-- Directions --
Your task is to reproduce exactly the lines from the one containing "none -> <div>Befestigung" through the last line below, both ends included, and nothing else, with no pictures.

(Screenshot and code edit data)

────────────────────

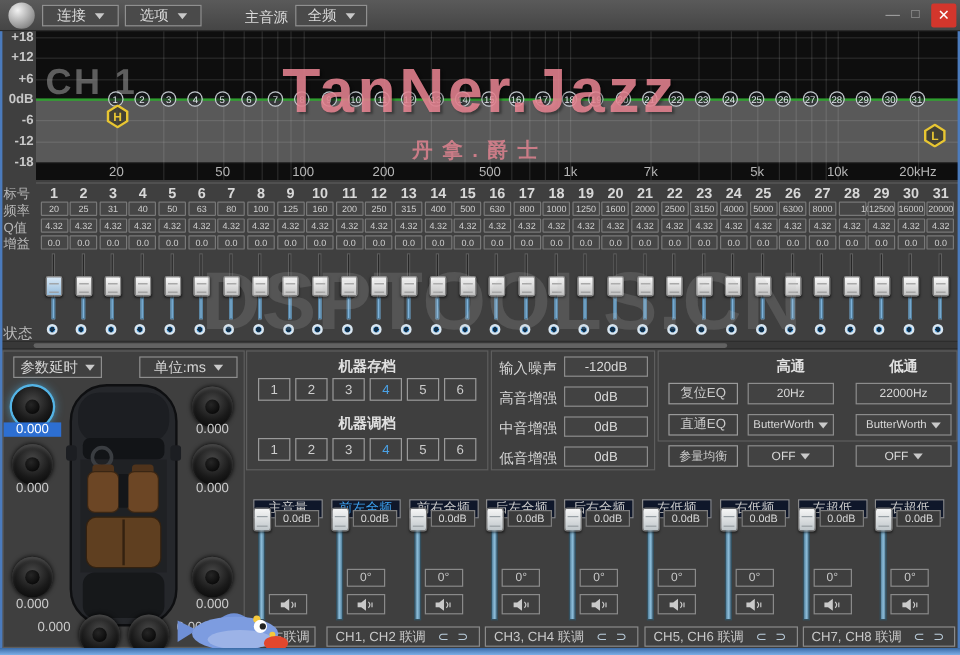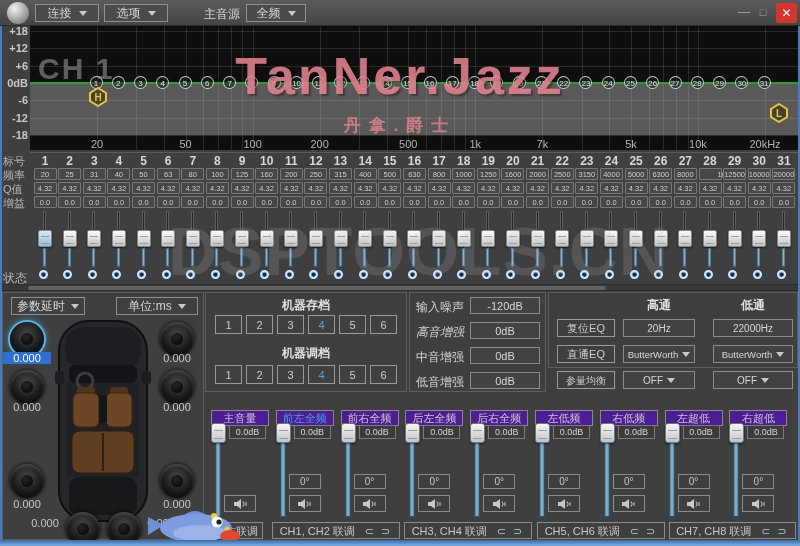"高音增强" div.enh-label { font-style: italic -> none }
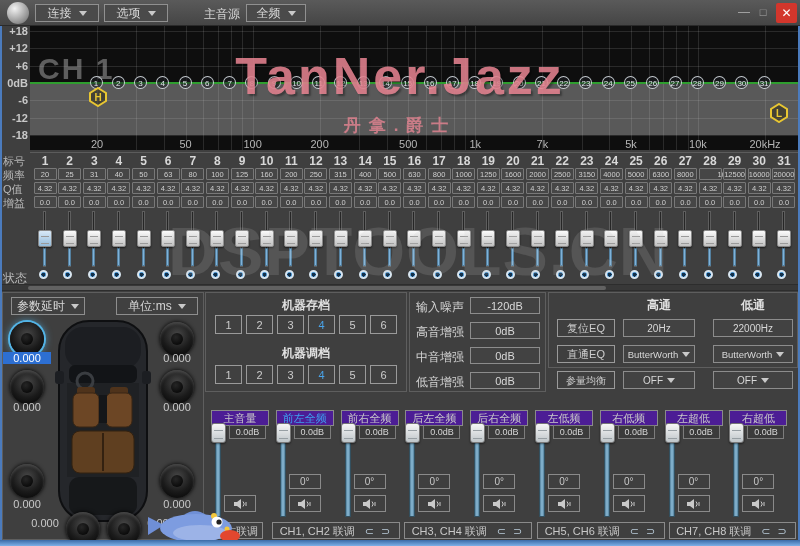"主音量" .strip-label { background: #4c1d95 -> #0f172a; top: 16px -> 22px }
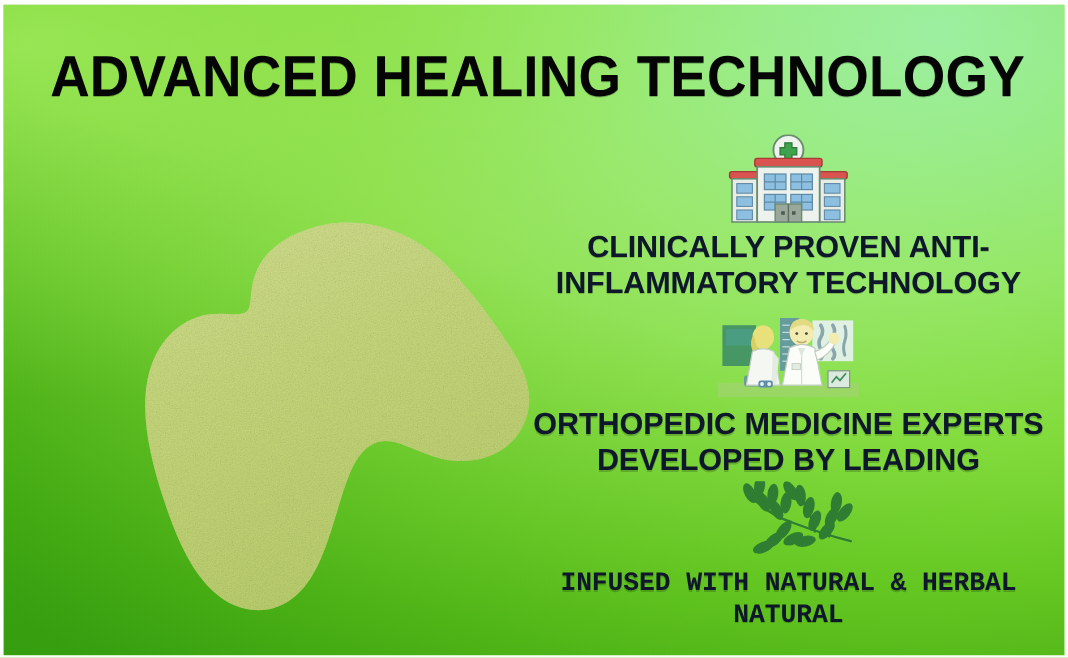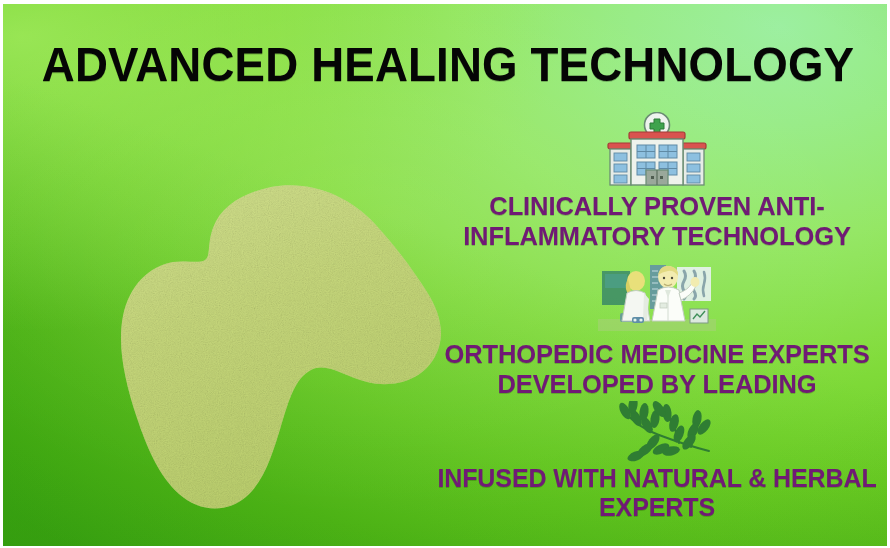"CLINICALLY PROVEN ANTI-" .feature-text { color: #701a75 -> #0f172a }
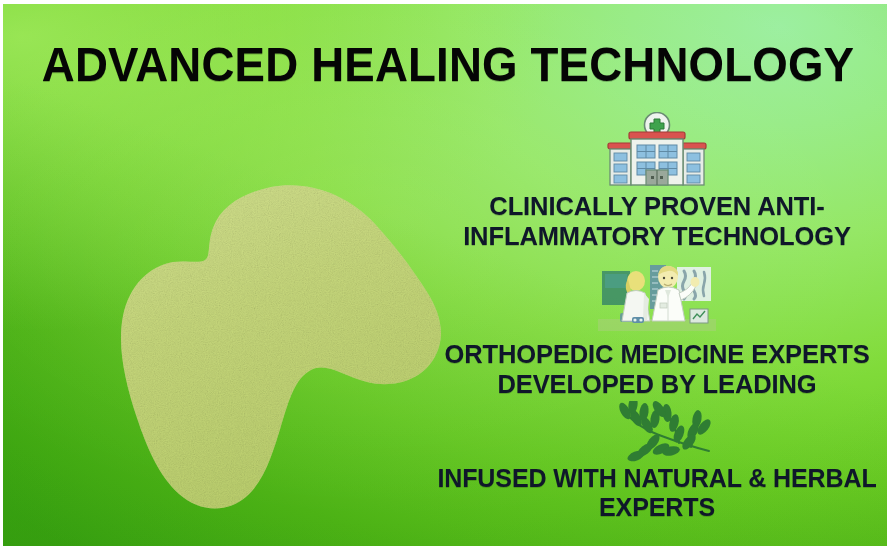"INFUSED WITH NATURAL & HERBAL" #feature-3 .feature-text { font-family: none -> Liberation Mono, monospace; font-size: 25px -> 22px; margin-top: 2px -> 12px }
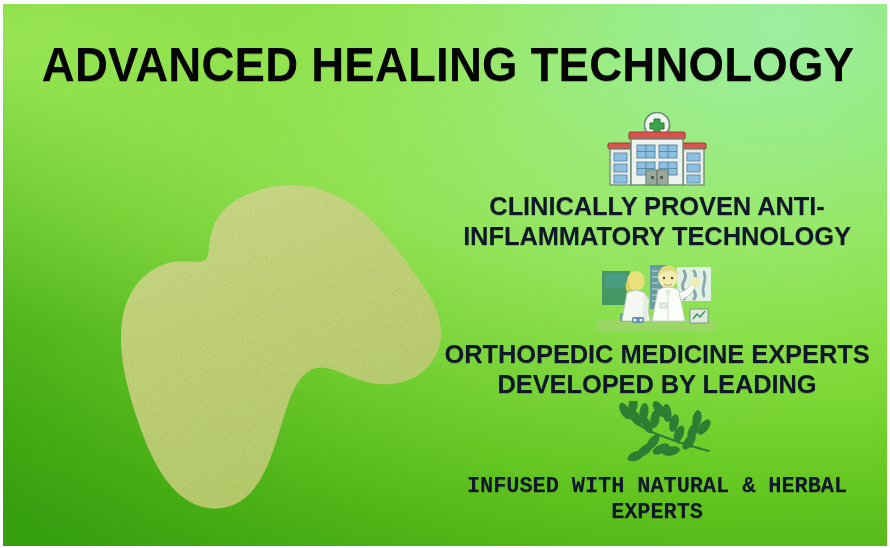"EXPERTS" div { text: EXPERTS -> NATURAL }
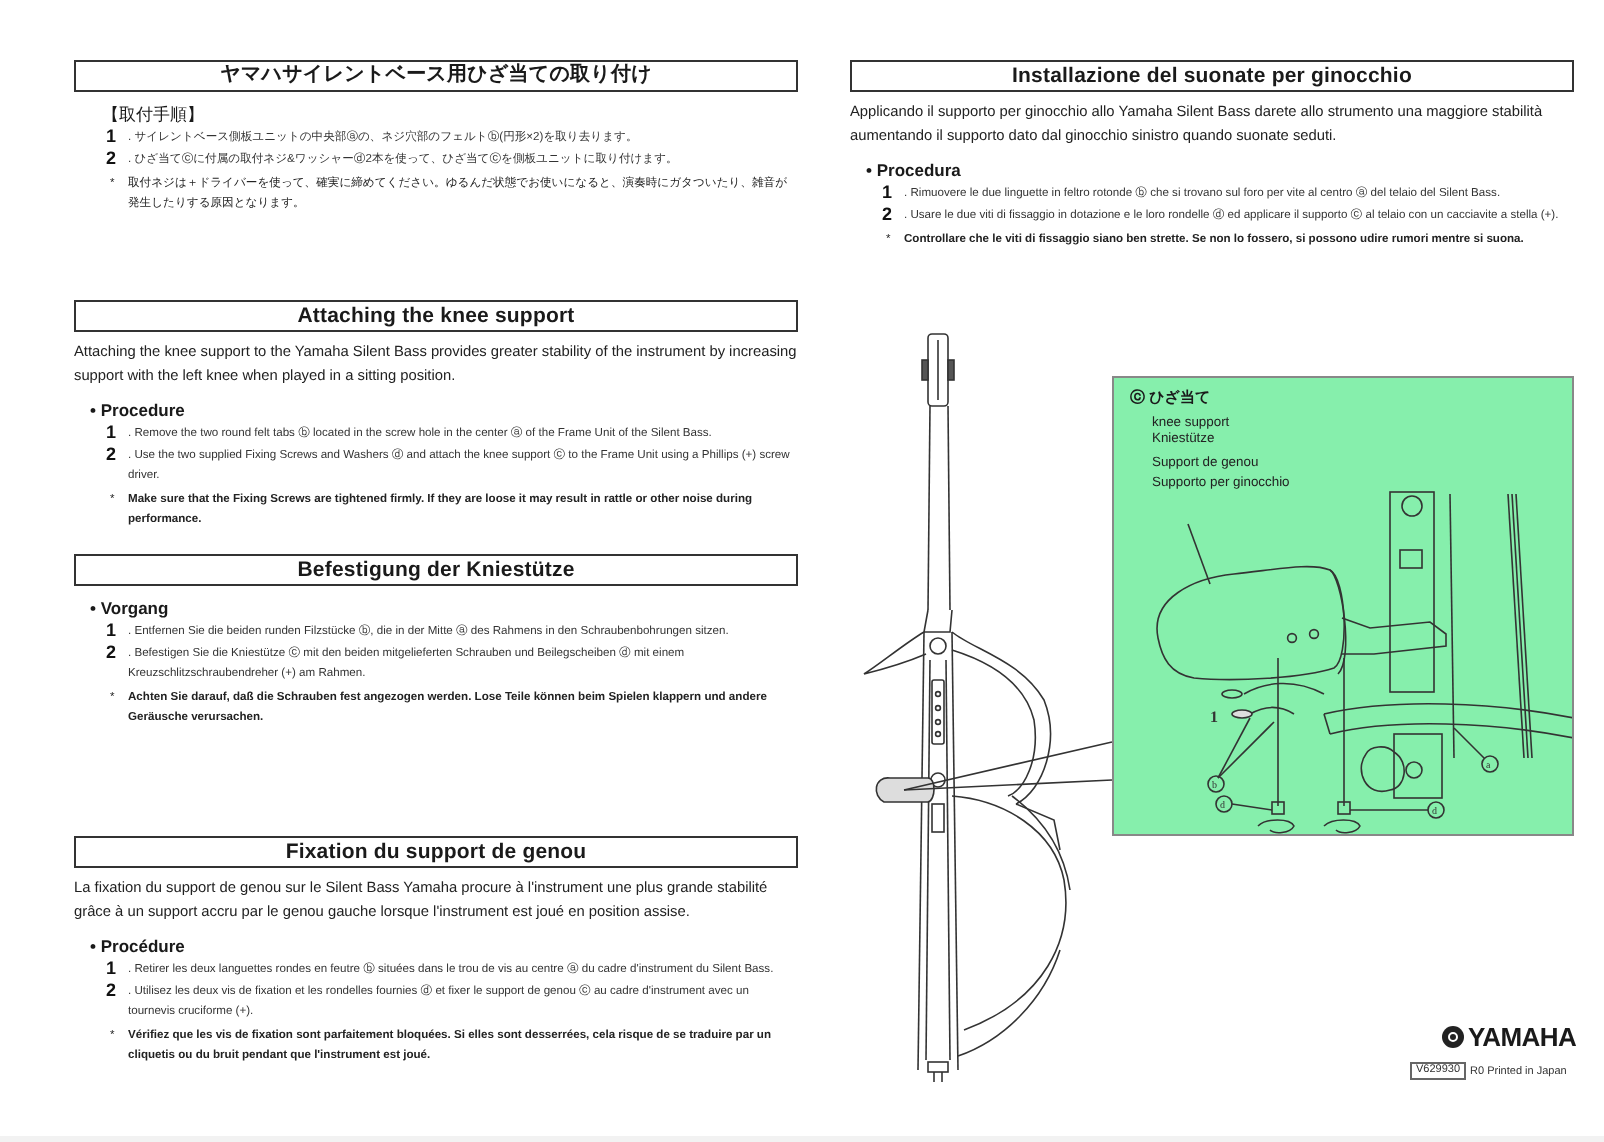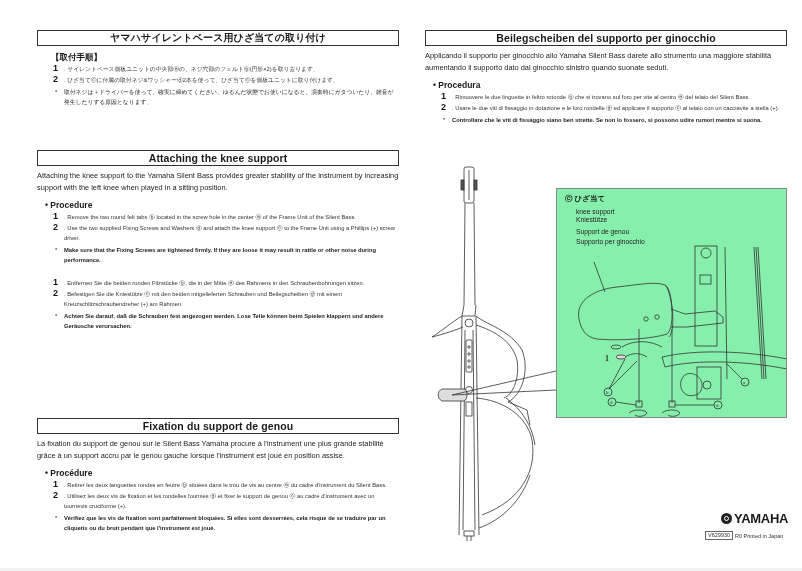"Beilegscheiben del supporto per" div.sec-title { text: Beilegscheiben del supporto -> Installazione del suonate }
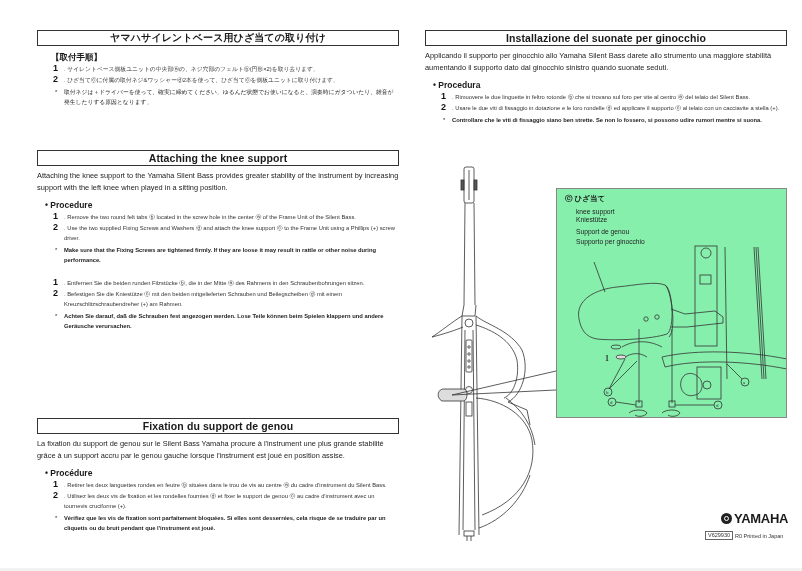"【取付手順】" .proc-title.jp { font-weight: bold -> normal }
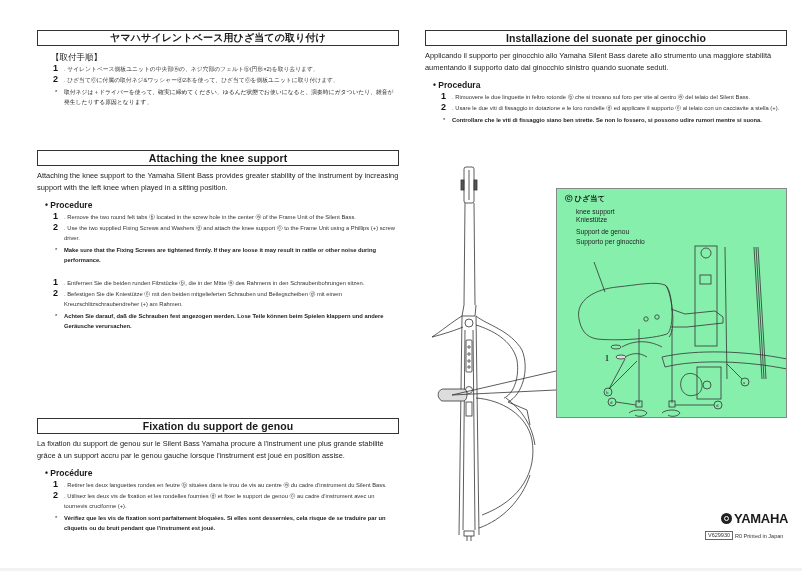"Befestigung der Kniestütze" div.sec-title { html: none -> <div>Befestigung der Kniestütze</div> }
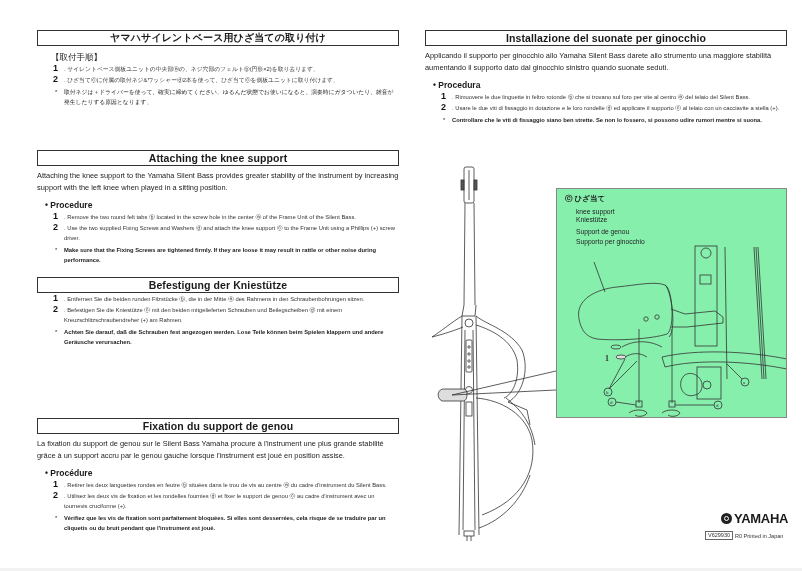"• Vorgang" div.proc-title { html: none -> <div>• Vorgang</div> }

────────────────────

-- Answer for the task --
"Befestigung der Kniestütze" div.sec-title { html: none -> <div>Befestigung der Kniestütze</div> }
"• Vorgang" div.proc-title { html: none -> <div>• Vorgang</div> }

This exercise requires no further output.